- Title card
- Genre: Family drama
- Created by: ABS-CBN Studios
- Based on: Mara Clara by Emil Cruz Jr.
- Written by: Danica Mae Domingo; Ma. Regina Amigo; David Diuco; Allan Cuadra;
- Directed by: Jerome C. Pobocan; Claudio "Tots" Sanchez-Mariscal IV;
- Starring: Kathryn Bernardo; Julia Montes;
- Theme music composer: Nonong Buencamino Jr.
- Opening theme: "Mara Clara" by Carol Banawa
- Composers: Idonnah C. Villarico Rommel Villarico
- Country of origin: Philippines
- Original language: Tagalog (Filipino)
- No. of seasons: 2
- No. of episodes: 158 (list of episodes)

Production
- Executive producers: Roldeo T. Endrinal Jennifer Borja-Soliman
- Editors: Marion Bautista; Marianne Fernando;
- Running time: 30–35 minutes
- Production company: Dreamscape Entertainment Television

Original release
- Network: ABS-CBN
- Release: October 25, 2010 – June 3, 2011

Related
- Mara Clara (1992–1997) (Philippines)

= Mara Clara (2010 TV series) =

2010–11 Philippine television drama series

Mara Clara is a Philippine television drama series broadcast by ABS-CBN. The series is a remake of the 1992 Philippine television series of the same title.
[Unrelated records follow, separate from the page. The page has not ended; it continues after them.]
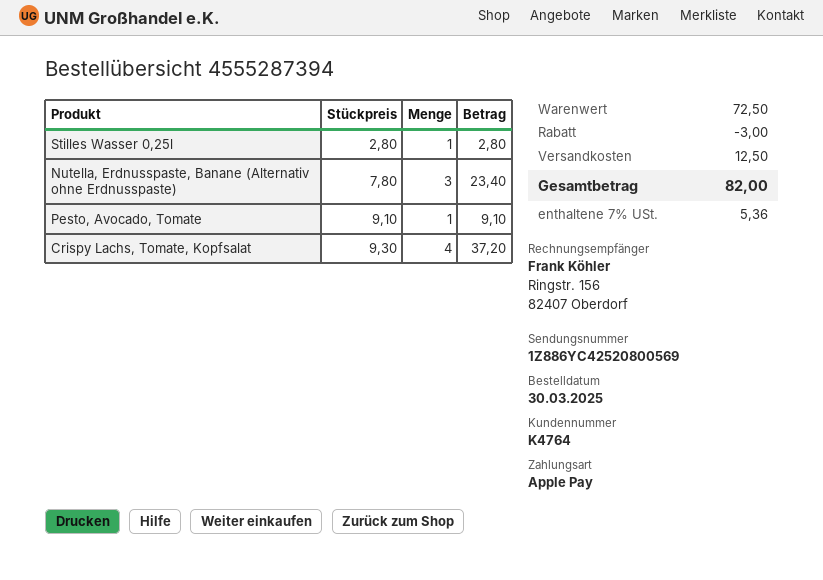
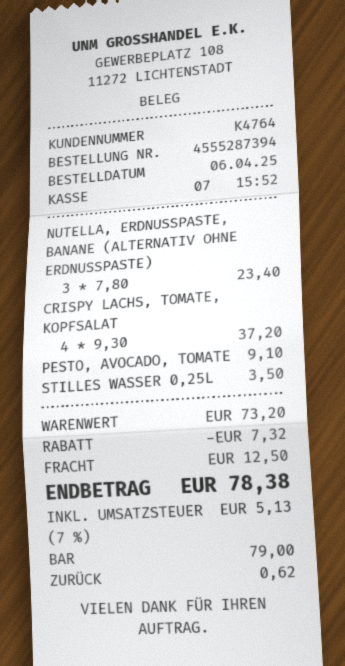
order date: 2025-03-30 -> 2025-04-06
payment method: Apple Pay -> cash
Stilles Wasser 0,25l: 1 x 2.80 = 2.80 -> 1 x 3.50 = 3.50
subtotal: 72.50 -> 73.20
discount: 3.00 -> 7.32
tax: 7% = 5.36 -> 7% = 5.13
total: 82.00 -> 78.38

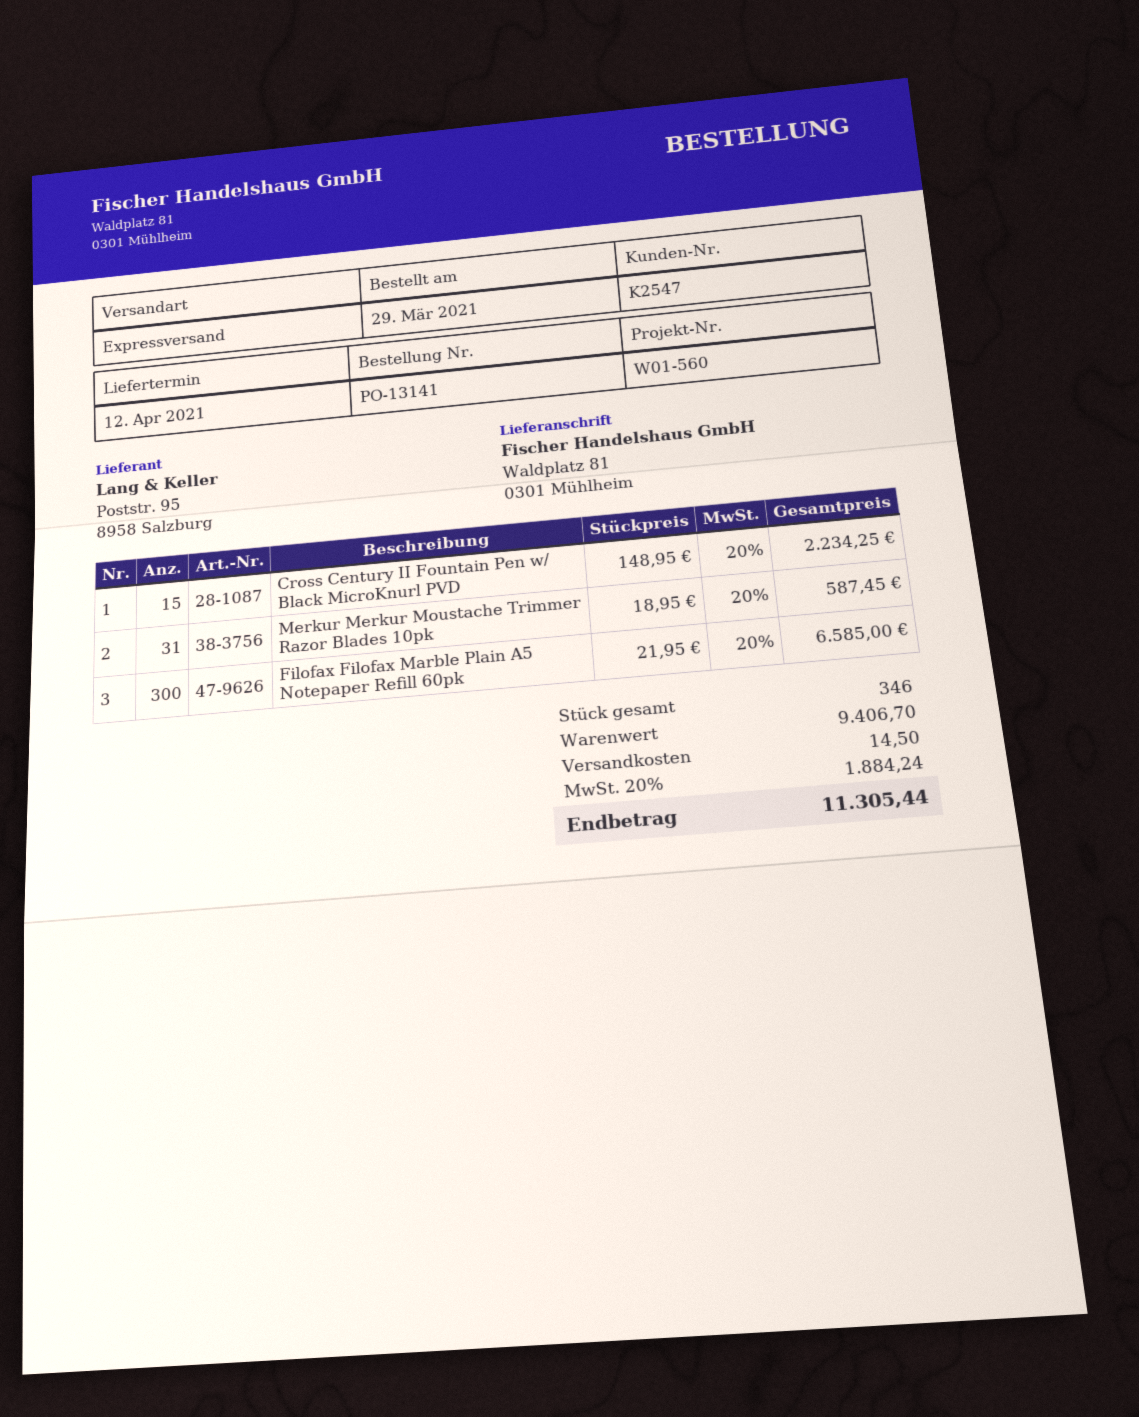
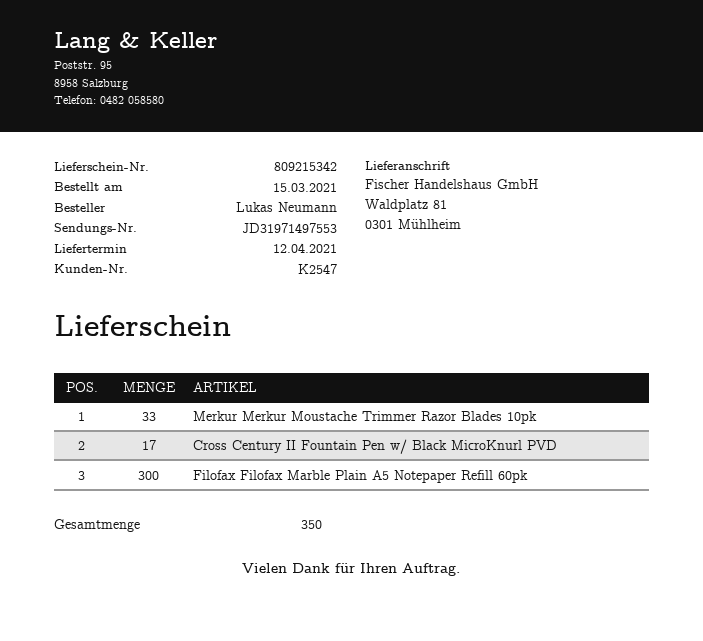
order date: 2021-03-29 -> 2021-03-15
Cross Century II Fountain Pen w/ Black MicroKnurl PVD: 15 -> 17
Merkur Merkur Moustache Trimmer Razor Blades 10pk: 31 -> 33
total quantity: 346 -> 350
Directed by Jerome C. Pobocan and Claudio "Tots" Sanchez-Mariscal IV, it stars Kathryn Bernardo and Julia Montes. It aired on the network's Primetime Bida line up and worldwide on TFC from October 25, 2010, to June 3, 2011, replacing 1DOL and was replaced by Guns and Roses.

The title is derived from María Clara, the mestiza heroine in Noli Me Tángere, a novel written by José Rizal.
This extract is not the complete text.